Since independence of India and Pakistan, Kashmir has become used to many terrible experiments with leadership. As has rightly been said, ‘a Nation has no future whose leadership is dishonest, corrupt and self-centred'. Kashmir has lost faith in a single leadership. Intentionally or unintentionally, when a new leadership was emerging on the landscape of Kashmir especially after the late 1980s' elections the people started to trust them and were comfortable to have many instead of one so that each could be a check and balance on the others. What made it messy and chaotic was when armed struggle erupted in the early '90s. The mushroom growth of organisations stormed the streets of Kashmir and people had lost count of leaders emerging overnight. Many leaders who had earlier enjoyed mainstream politics jumped into the fray and became godfathers of powerful organisations. At one time, Kashmir seemed to be divided among them like it was among the warlords in Afghanistan. The situation has not changed much since. According to one source in Pakistan, during the armed struggle the ‘Azad Kashmir’ government had more than sixty million annual budgets for this adventure. It was during the '90s when Kashmir was bleeding every moment that the flow of money gave birth to new modern dwellings in posh colonies of the troubled valley.

I was doing a documentary series on human rights violations in Kashmir during the early 1990s when I met a self-proclaimed leader and asked him about the amount I was told he had received for the rehabilitation of the families of some slain militants. He promised to show me the list of recipients but it never happened.

The irony is that both countries' investments in Kashmir have gone down the drain and the people have not given up their demand of freedom even if their leadership has always let them down. Former military dictator Gen Pervez Musharraf realized Pakistan’s dilemma and put a halt to militancy and locked his coffers. It was he who preferred to welcome Omar Abdullah in Pakistan instead of the separatist leadership.

This is just the tip of the iceberg of the whole militancy saga because there are layers upon layers before one reaches the bottom. Only historians have to find enough courage to peel the layers off and document the authentic account of the turbulent times. It is not only important to find out the truth of all killings of leaders but also to find out the role played by every leader, prominent or otherwise.

The time comes in conflict-affected territories when everything should be brought in the open forum and leaders are to be subjected to the accountability process, although it usually happens after the goal of the movement has been won. It is different for Kashmir which has lost everything from life to trade, education to employment and shelter to movement. And leaders hardly talk of that now. Even they keep on changing their enemy, is it India, or Pakistan or they themselves? What they are involved in is only mud-slinging because they cannot bear to tolerate each other’s prominence or relevance.

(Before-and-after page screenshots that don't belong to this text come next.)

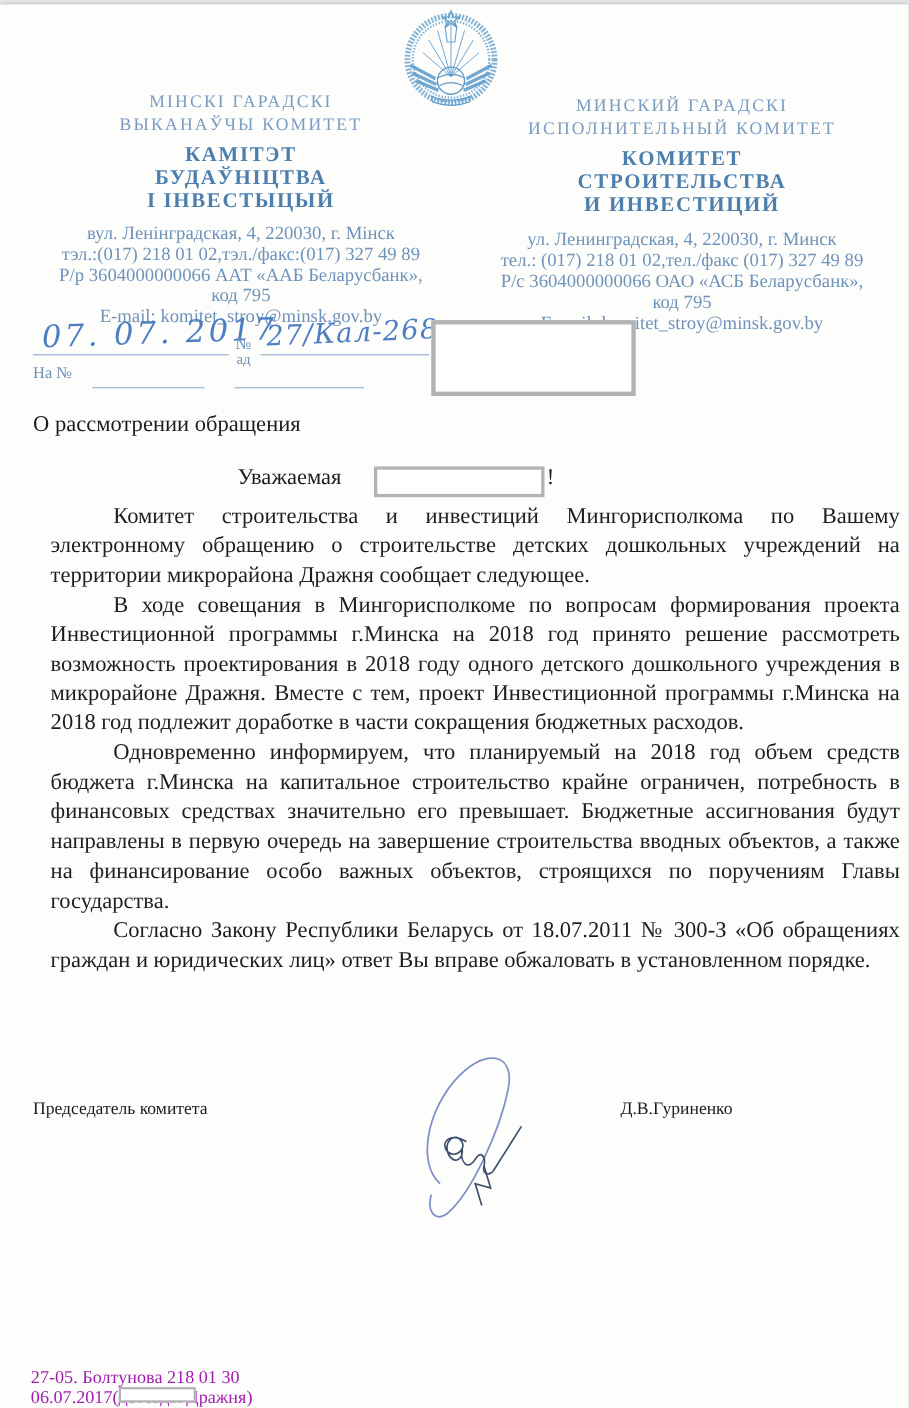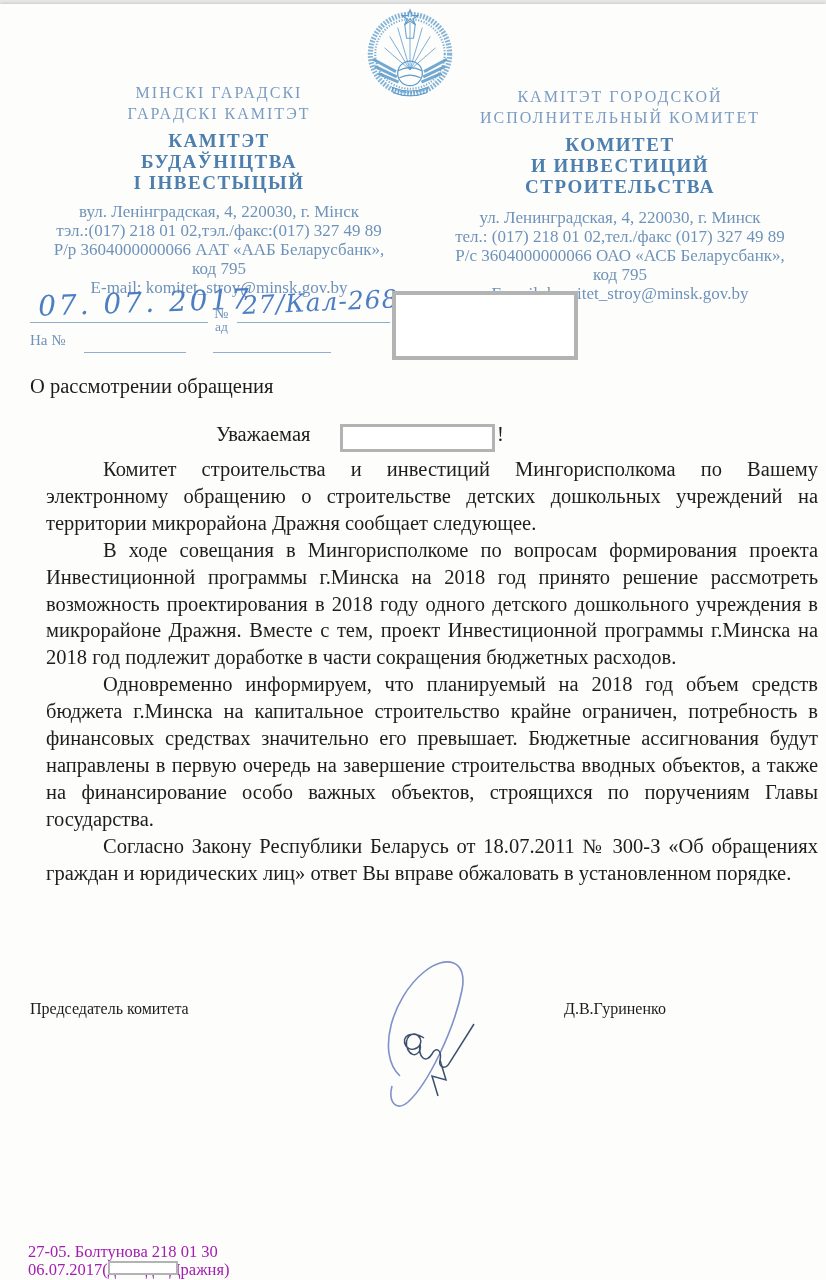"КАМІТЭТ ГОРОДСКОЙ" div.org { text: КАМІТЭТ ГОРОДСКОЙ -> МИНСКИЙ ГАРАДСКІ }
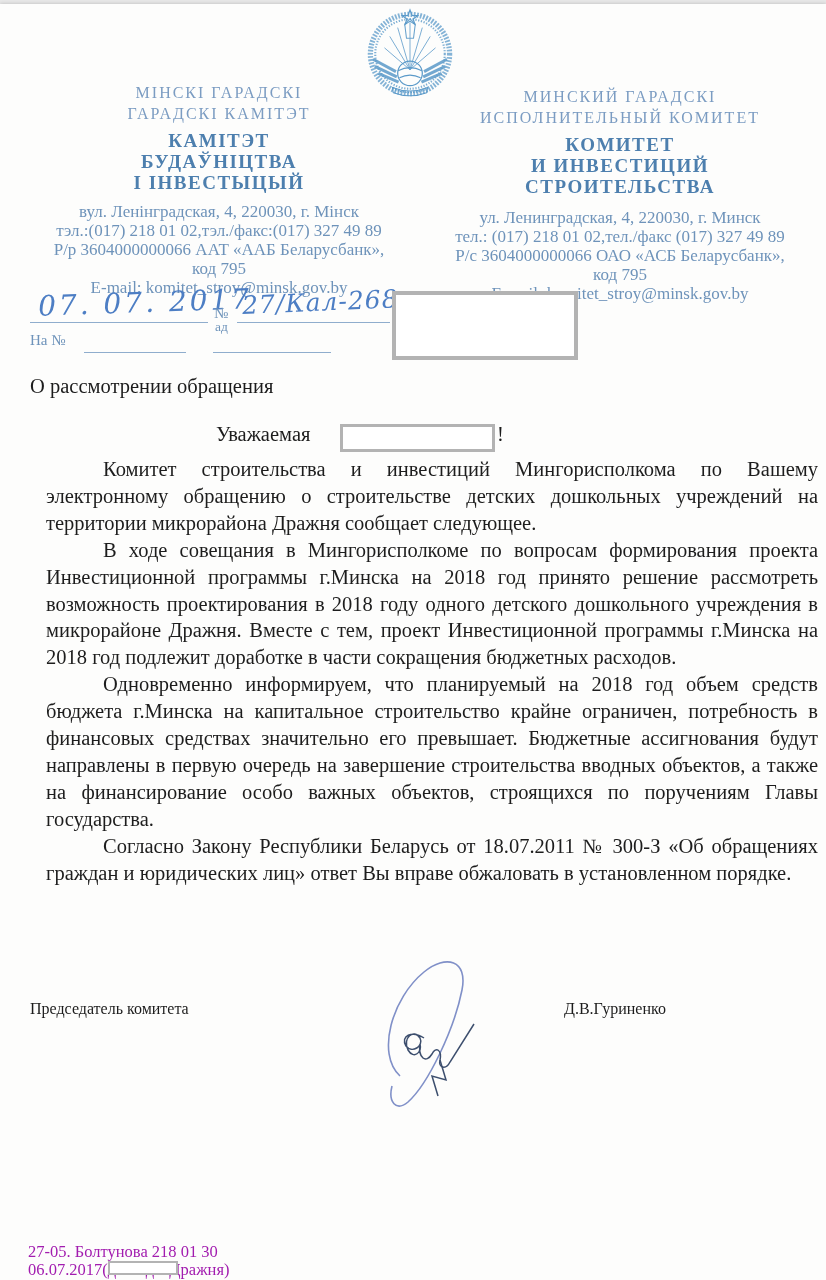"ГАРАДСКІ КАМІТЭТ" div.org { text: ГАРАДСКІ КАМІТЭТ -> ВЫКАНАЎЧЫ КОМИТЕТ }
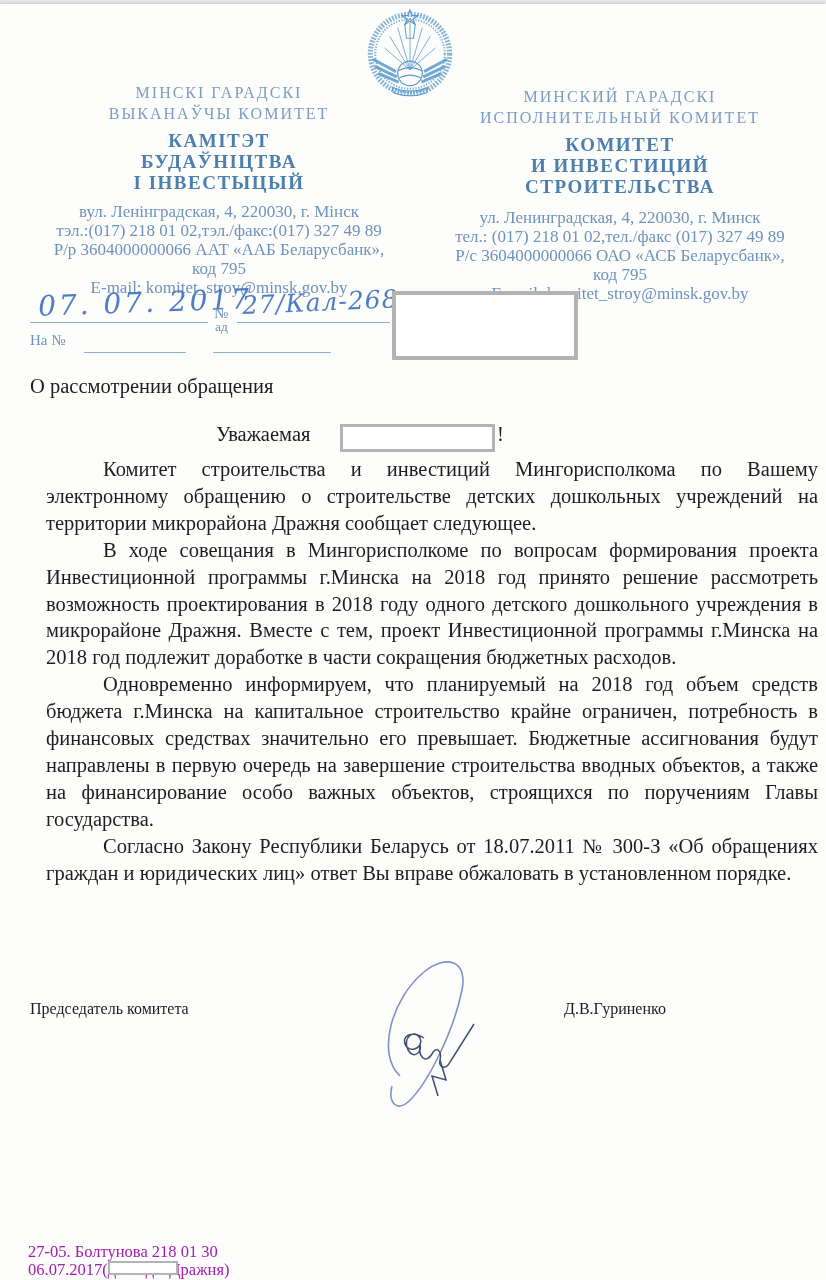"И ИНВЕСТИЦИЙ" div { order: before "СТРОИТЕЛЬСТВА" -> after "СТРОИТЕЛЬСТВА" }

Instead of fighting for a common goal or guiding people towards a certain direction, the leaders have started to settle scores among themselves. Everybody dreads the consequences. According to political analysts the current leadership is worse than the past: at least people knew the political leanings and loyalties of mainstream politicians.

People who are going through the hell should demand truth from the leadership about their political parleys here and there and what deliberations have been held and with whom. Truth might be hard to take in but it is much worse to mislead the people by raising their false hopes and involving them in mud-slinging politics. The reality of the Kashmir issue is that it is very complex partly because it has no honest leadership. It is hard to get anywhere when the leadership is interested only in achieving their personal political gains. And, people have right to reject them once for all if they are bent upon to create chaos to satisfy their ego.